• [WHAT THIS TASK INVOLVES]
Each line of the entries that mentions the string "spec" needs to be reported.

Web interface edit records:
_ _ _ _ _

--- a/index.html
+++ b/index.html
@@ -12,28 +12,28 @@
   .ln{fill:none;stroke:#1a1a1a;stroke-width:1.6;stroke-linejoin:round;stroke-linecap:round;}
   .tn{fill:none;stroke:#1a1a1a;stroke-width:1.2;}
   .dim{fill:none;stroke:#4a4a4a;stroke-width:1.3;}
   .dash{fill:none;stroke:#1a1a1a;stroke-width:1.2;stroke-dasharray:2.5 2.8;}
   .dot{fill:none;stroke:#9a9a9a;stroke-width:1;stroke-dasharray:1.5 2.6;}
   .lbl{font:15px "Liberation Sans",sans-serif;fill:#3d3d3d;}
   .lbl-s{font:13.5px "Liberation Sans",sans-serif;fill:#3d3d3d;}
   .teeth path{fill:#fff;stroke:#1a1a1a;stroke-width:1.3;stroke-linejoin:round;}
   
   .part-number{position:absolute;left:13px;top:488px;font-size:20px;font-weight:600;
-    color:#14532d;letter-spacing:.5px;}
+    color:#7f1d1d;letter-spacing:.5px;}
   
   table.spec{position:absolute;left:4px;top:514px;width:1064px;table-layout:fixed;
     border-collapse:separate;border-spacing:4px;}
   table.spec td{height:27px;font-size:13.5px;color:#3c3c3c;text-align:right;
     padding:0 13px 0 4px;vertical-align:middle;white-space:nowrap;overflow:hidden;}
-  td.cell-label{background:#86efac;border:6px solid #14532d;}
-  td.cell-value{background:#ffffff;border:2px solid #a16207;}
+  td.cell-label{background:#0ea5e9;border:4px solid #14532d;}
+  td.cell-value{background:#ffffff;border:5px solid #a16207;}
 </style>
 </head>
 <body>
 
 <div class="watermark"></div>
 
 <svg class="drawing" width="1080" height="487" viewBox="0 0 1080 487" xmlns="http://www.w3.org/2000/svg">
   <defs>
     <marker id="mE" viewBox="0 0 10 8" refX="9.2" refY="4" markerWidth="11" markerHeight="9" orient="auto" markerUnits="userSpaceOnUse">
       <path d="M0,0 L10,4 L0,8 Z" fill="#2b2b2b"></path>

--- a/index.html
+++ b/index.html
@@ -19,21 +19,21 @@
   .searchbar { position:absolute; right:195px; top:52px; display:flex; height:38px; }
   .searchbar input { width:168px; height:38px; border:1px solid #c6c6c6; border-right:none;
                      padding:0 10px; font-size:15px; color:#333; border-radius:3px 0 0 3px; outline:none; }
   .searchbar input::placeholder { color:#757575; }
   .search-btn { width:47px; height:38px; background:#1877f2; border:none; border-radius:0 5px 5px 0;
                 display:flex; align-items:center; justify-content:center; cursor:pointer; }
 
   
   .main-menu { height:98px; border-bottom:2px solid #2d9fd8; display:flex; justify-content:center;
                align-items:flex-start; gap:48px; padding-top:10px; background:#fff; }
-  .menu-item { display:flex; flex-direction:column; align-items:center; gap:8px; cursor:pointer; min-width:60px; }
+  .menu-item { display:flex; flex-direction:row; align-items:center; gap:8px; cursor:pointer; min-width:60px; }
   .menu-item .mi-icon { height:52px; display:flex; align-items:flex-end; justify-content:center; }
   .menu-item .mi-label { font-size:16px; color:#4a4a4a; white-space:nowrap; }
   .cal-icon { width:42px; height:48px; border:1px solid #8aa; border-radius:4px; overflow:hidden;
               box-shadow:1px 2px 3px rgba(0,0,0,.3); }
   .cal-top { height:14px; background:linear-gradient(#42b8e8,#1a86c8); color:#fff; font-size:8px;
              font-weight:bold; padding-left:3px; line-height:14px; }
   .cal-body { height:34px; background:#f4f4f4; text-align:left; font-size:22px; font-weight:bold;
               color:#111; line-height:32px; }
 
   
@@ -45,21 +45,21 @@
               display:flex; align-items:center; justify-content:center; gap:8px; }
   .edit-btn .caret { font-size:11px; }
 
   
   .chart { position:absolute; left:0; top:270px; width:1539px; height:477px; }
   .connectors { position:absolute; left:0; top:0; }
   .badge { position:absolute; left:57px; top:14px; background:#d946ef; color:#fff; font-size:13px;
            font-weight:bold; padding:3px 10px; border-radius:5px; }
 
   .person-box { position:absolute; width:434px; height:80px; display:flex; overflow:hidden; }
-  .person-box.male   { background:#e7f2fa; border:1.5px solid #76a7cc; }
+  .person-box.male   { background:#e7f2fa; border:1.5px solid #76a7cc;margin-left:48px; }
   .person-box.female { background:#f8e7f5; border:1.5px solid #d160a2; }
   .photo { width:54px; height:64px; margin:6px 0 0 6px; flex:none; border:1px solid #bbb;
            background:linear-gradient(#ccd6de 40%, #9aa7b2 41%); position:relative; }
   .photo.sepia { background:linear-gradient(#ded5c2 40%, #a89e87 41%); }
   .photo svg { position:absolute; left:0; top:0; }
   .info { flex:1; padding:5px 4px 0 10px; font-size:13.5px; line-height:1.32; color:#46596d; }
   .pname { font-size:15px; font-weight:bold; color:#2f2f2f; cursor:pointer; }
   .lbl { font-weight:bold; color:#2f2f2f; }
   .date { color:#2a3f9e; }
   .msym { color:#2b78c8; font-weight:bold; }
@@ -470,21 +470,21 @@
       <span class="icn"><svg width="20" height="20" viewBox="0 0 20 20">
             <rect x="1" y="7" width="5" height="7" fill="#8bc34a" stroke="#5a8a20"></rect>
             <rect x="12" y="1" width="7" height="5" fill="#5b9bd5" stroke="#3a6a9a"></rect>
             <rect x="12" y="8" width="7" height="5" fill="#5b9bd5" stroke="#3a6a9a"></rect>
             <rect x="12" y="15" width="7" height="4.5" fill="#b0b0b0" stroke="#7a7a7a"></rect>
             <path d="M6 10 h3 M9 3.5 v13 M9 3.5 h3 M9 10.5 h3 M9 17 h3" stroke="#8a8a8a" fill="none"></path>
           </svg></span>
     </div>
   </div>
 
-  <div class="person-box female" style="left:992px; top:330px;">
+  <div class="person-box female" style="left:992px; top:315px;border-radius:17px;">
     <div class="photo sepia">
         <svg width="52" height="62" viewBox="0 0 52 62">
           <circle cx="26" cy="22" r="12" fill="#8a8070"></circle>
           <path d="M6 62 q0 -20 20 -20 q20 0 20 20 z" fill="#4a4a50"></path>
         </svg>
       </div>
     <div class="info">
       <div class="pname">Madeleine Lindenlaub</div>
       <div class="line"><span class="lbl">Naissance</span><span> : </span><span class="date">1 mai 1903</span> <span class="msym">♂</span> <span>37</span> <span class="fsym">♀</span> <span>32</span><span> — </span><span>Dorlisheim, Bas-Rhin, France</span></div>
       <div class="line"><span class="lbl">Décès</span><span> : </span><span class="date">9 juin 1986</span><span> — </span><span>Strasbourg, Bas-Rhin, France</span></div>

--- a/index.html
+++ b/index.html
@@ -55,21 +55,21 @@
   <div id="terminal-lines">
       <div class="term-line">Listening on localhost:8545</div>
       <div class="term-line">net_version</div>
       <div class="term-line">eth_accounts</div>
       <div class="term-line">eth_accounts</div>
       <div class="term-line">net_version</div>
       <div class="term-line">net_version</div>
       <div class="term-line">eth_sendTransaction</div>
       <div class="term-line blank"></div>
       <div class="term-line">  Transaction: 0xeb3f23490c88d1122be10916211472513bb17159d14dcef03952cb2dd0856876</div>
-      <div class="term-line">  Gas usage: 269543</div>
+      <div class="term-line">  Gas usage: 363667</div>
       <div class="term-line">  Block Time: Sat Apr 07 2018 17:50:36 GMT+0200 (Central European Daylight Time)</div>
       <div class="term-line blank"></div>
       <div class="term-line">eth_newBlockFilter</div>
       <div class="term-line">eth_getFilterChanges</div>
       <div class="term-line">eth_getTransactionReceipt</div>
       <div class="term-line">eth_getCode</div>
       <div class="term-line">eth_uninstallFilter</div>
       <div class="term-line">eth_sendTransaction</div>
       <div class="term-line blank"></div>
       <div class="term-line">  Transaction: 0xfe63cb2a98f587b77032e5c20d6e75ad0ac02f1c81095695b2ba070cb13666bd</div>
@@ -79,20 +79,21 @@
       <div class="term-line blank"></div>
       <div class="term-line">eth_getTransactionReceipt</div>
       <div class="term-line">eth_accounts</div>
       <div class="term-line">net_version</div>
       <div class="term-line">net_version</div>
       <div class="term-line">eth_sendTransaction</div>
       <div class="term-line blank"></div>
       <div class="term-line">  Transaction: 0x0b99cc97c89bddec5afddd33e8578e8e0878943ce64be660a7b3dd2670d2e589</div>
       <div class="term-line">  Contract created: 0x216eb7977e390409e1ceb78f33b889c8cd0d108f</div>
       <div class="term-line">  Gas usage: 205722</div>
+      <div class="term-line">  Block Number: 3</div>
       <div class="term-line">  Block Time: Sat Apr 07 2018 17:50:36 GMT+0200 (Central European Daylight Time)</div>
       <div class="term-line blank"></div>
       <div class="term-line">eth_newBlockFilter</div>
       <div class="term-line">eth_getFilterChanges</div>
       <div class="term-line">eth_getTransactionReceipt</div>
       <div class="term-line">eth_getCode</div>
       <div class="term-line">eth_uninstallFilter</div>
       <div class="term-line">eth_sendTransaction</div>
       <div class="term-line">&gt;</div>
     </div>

_ _ _ _ _

• [RESPONSE BOX]
   table.spec{position:absolute;left:4px;top:514px;width:1064px;table-layout:fixed;
   table.spec td{height:27px;font-size:13.5px;color:#3c3c3c;text-align:right;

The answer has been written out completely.